Another difference was that all performers taught, and there was a lot less teaching by each person: 2 days apiece for the visitors; one day for the Chicagoans. While this greatly lessened the intensity of the workshop experience, it did allow for the participants to take one another’s classes, and for the students to get a taste of many different approaches to making work. I think something between the antistatic workshop stream in which a student signs up for one teacher for the entire 2 week period, and the Movable Beast’s workshop sampler would be preferable.
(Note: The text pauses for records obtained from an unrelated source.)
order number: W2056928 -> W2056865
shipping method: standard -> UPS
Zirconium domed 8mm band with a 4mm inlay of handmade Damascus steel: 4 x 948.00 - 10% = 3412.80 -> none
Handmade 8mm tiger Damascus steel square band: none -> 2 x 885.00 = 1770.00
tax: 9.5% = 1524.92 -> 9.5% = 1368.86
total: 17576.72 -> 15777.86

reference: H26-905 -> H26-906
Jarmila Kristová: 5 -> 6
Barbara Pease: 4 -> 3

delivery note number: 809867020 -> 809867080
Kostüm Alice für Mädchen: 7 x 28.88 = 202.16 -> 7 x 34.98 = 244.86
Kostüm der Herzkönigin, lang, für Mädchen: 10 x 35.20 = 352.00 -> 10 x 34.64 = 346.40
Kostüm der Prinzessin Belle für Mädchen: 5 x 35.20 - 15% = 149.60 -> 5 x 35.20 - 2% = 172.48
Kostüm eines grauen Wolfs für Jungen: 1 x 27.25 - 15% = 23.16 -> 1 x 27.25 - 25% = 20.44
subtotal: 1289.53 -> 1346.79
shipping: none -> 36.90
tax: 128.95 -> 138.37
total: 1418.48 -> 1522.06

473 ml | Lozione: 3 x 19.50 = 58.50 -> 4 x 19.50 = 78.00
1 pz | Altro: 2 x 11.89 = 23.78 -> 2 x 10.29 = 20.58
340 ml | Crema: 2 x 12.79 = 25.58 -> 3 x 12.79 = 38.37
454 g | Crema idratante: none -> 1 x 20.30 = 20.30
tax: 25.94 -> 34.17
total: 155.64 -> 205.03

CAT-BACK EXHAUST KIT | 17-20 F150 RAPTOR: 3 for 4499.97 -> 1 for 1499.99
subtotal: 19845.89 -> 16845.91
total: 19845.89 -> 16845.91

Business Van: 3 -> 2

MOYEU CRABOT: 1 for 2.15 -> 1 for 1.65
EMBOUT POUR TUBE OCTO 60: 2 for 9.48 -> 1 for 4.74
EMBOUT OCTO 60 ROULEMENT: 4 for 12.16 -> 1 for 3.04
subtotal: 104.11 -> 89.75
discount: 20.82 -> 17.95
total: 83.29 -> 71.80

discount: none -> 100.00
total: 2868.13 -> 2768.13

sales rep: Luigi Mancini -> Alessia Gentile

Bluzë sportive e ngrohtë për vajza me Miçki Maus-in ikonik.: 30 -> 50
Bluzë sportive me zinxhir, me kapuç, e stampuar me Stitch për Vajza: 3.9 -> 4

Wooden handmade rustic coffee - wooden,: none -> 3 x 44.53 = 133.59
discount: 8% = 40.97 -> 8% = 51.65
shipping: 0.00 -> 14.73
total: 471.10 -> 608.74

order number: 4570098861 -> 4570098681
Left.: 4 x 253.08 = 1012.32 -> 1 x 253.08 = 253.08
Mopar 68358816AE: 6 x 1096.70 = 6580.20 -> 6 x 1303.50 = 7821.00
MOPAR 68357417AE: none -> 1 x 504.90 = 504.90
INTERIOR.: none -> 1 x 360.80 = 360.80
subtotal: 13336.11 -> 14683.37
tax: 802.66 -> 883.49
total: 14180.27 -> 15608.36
A striking difference between the 2 festivals was in their ethnic make-up. This is influenced by my American perspective, but it is not likely that such a festival in the States would ever be as “white” as antistatic was [Yumi Umiamare and Tony Yap were also antistatic participants. Eds.]. There were no international artists involved with Movable Beast, but besides myself, there were African-American, Asian-American and Hispanic artists teaching and performing. Several were gay. The teacher/performers came from 5 states outside Chicago. Like the audiences and artists of new dance, the majority of workshop students were white, but there was some ethnic diversity in most of the classes. While I try not to place an over-arching significance on these statistics—and of course I realise the demographics of the 2 countries are very different—I still feel that some creative outreach to different populations allows a festival to be more richly diverse and less restrictively insular.
antistatic was a very positive experience. It allowed me to present my work through performing, teaching, and discussing it with a new community in a very nurturing environment. It can only get better as a festival by widening its embrace of new dance.